Presto, prestissimo l’avrei affidata a Jacob perché la tenesse al sicuro. Come poteva infastidirmi il simbolo dell’impegno su cui facevo tanto affidamento?

Edward aveva salvato la situazione ordinando un regalo anche per Charlie. Era comparso il giorno prima — spedizione prioritaria notturna — e Charlie aveva passato tutta la mattina a leggere il voluminoso manuale di istruzioni per il suo nuovo sistema di pesca con il sonar.

Il pranzo imbandito da Sue doveva essere buono, a giudicare da come i licantropi lo spazzolarono. Mi chiesi come sarebbe sembrato quel nostro raduno agli occhi di un estraneo. Recitavamo abbastanza bene la nostra parte? Uno sconosciuto ci avrebbe creduti un gruppo di amici spensierati, che si godevano la festività in allegria?

Credo che Edward e Jacob fossero sollevati quanto me al momento di andarsene. Sembrava strano sprecare energie per mantenere la nostra apparenza umana quando c’erano altre incombenze molto più importanti di cui occuparsi. Facevo molta fatica a concentrarmi. Ma, al tempo stesso, forse quella era l’ultima volta che avrei visto Charlie. Poteva essere un bene che fossi talmente stordita da non rendermene davvero conto.

Era dal mio matrimonio che non vedevo mia madre, ma pian piano scoprii che dovevo apprezzare la distanza che gradualmente si era creata nei due anni precedenti. Lei era troppo fragile per il mio mondo. Non volevo che ne facesse parte per forza. Charlie era più forte.

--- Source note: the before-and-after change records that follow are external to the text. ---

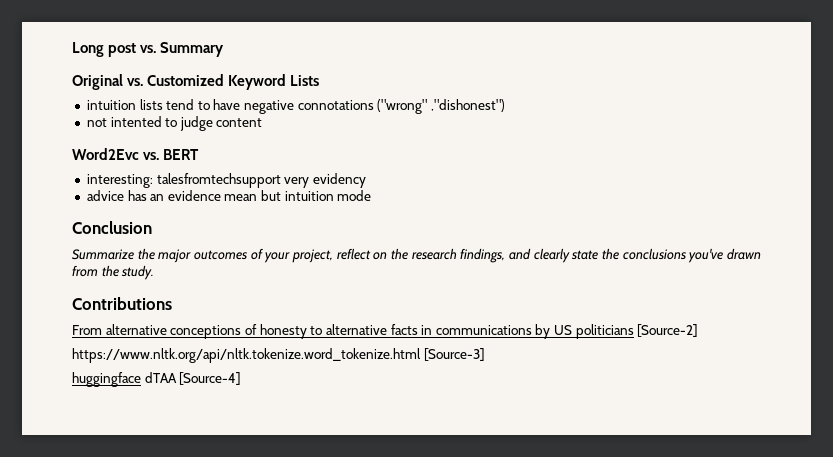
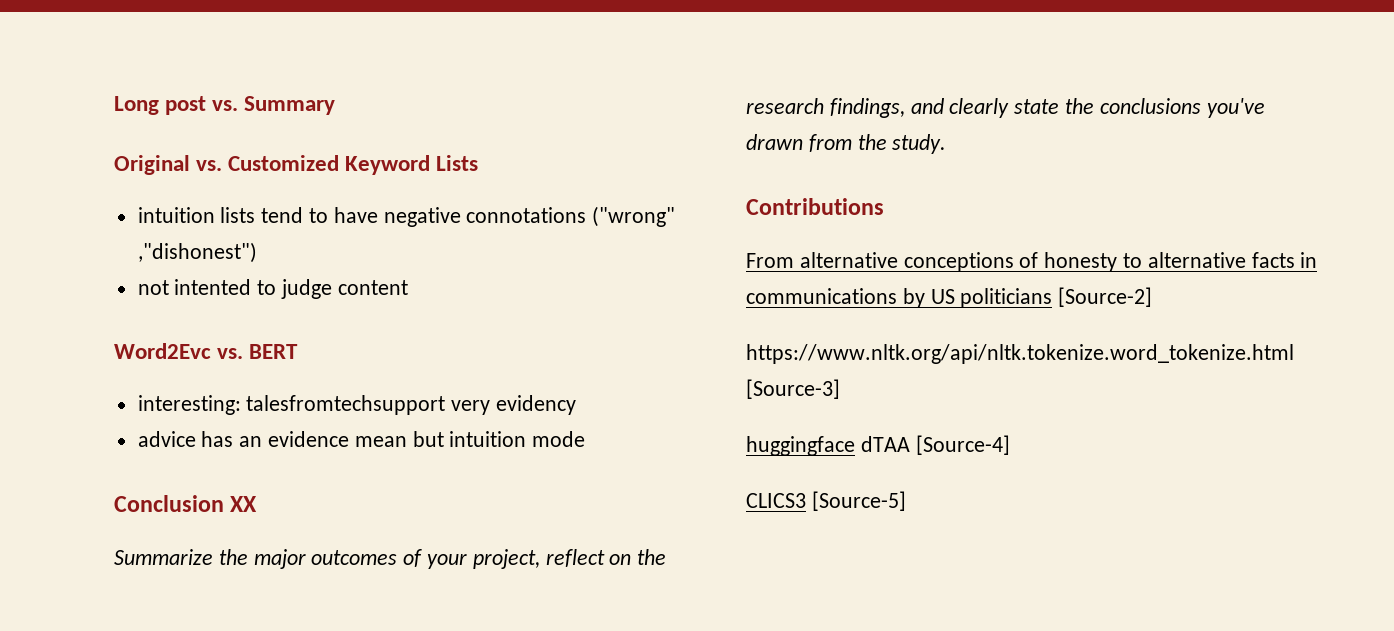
- Conclusion
+ Conclusion XX
+ CLICS3 [Source-5]

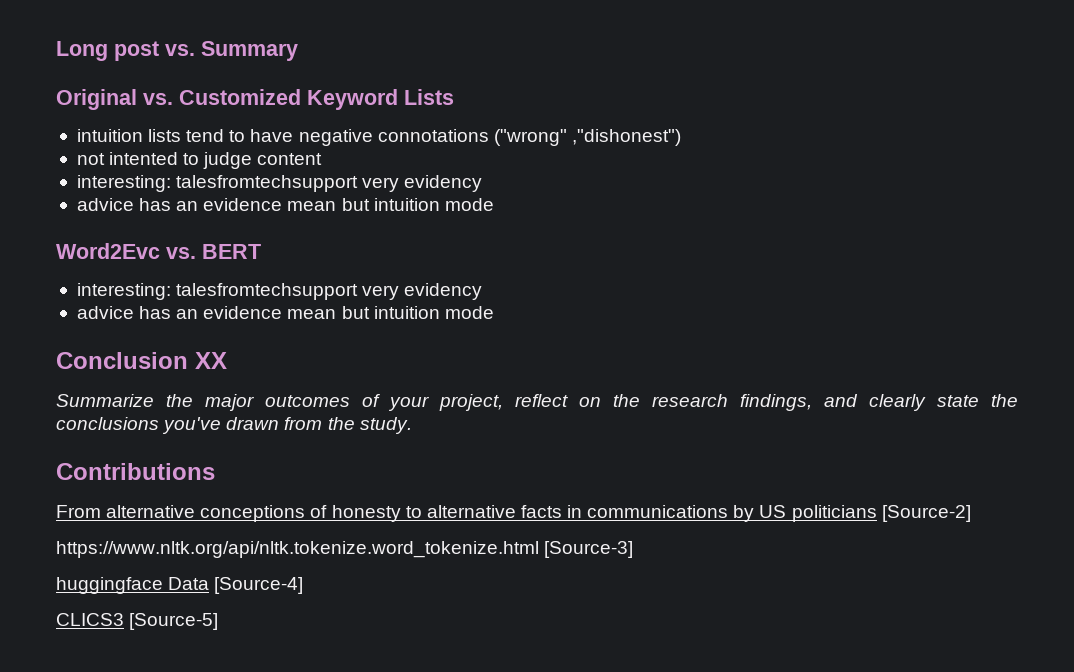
  not intented to judge content
+ interesting: talesfromtechsupport very evidency
+ advice has an evidence mean but intuition mode
- huggingface dTAA [Source-4]
+ huggingface Data [Source-4]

Forse ora era persino abbastanza forte per un addio, ma non lo ero io.

In macchina regnava il silenzio; fuori la pioggia era ridotta a una nebbiolina semighiacciata. Renesmee stava in braccio a me e giocava con il medaglione, aprendolo e richiudendolo. La guardavo e immaginavo cosa avrei detto a Jacob in quel momento, se non avessi temuto che le mie parole rimanessero presenti nella memoria di Edward.

Se la situazione ritorna sicura, portala da Charlie. E a lui racconta tutta la storia, un giorno. Digli quanto bene gli volevo, digli che non ho sopportato l’idea di lasciarlo nemmeno dopo che la mia vita da umana era finita. Digli che è stato il padre migliore del mondo. Digli di far sapere a Renée quanto le volessi bene, e che le mando tutti i miei auguri di felicità e fortuna...

Avrei dovuto dare i documenti a Jacob prima che fosse troppo tardi. E gli avrei lasciato anche un biglietto per Charlie. E una lettera per Renesmee. Qualcosa che potesse leggere quando mi sarebbe stato impossibile ripeterle che l’amavo.

Mentre sbucavamo nel prato non notai niente di strano all’esterno di casa Cullen, ma percepii un vago brusio all’interno. Molte voci basse che mormoravano e ringhiavano. Era un suono forte e sembrava un litigio. Distinsi la voce di Carlisle e quella di Amun più frequenti delle altre.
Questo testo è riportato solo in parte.